RECORDS FOR THIS EXERCISE section start
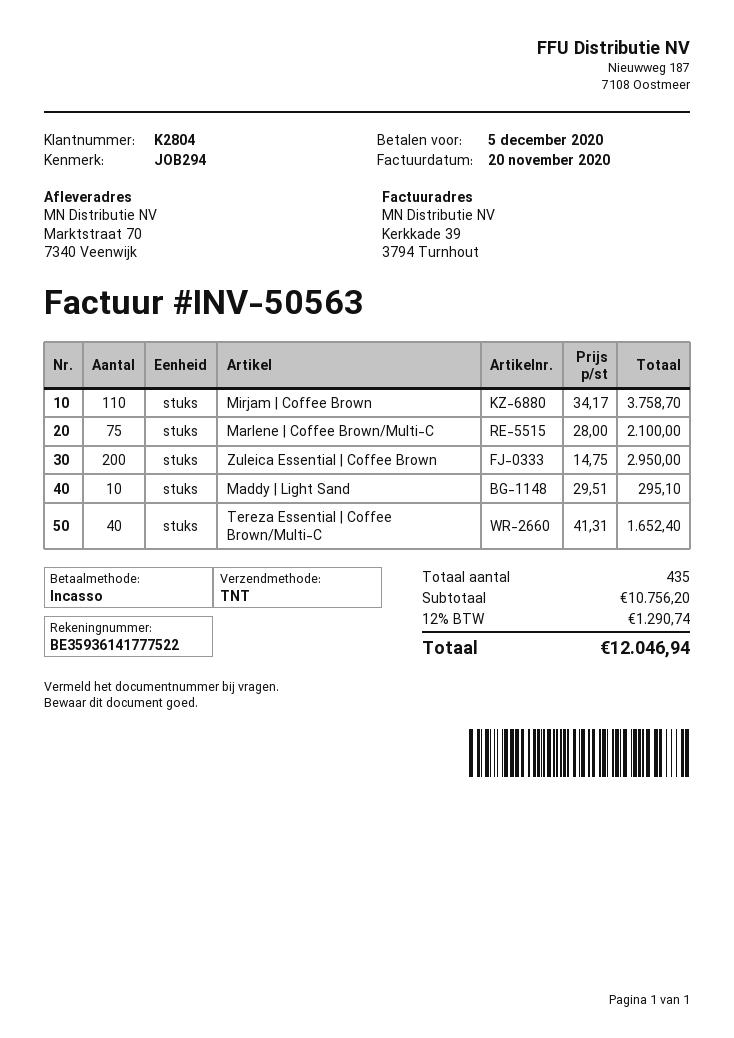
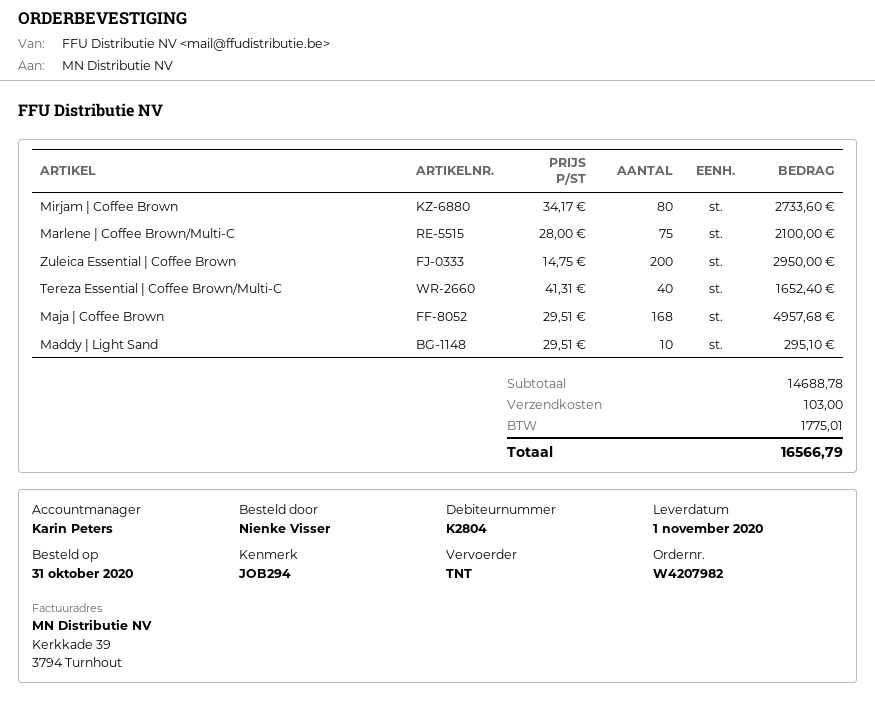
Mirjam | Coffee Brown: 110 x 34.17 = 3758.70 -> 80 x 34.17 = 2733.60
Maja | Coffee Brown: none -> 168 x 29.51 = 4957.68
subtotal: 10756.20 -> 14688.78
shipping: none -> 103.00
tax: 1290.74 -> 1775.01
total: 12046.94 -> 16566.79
RECORDS FOR THIS EXERCISE section end
RECORDS FOR THIS EXERCISE section start
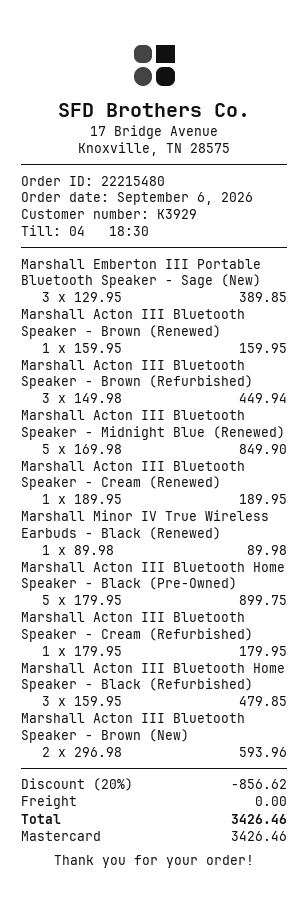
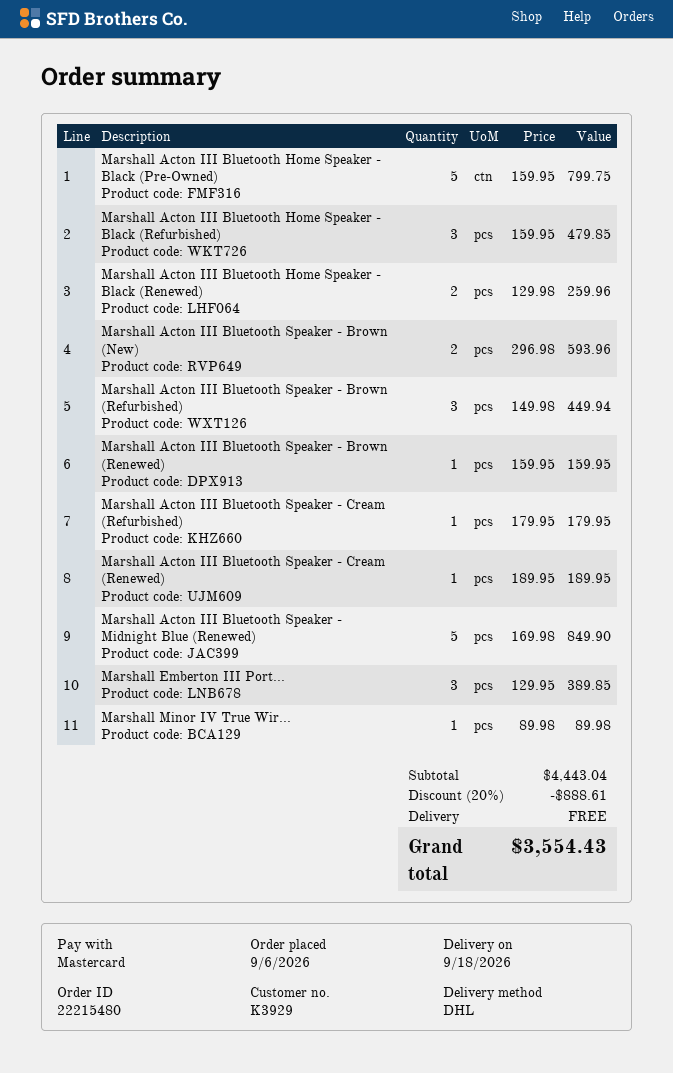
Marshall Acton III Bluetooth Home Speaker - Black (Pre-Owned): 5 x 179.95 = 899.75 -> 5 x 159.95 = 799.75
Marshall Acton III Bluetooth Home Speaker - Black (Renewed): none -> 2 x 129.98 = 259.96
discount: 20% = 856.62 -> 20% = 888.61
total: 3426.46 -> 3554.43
RECORDS FOR THIS EXERCISE section end
Go through the listing above and write out exactly the lines starting with the one holding "shipping: none -> 103.00" and running through the one holding "total: 12046.94 -> 16566.79", ends included, and no others.

shipping: none -> 103.00
tax: 1290.74 -> 1775.01
total: 12046.94 -> 16566.79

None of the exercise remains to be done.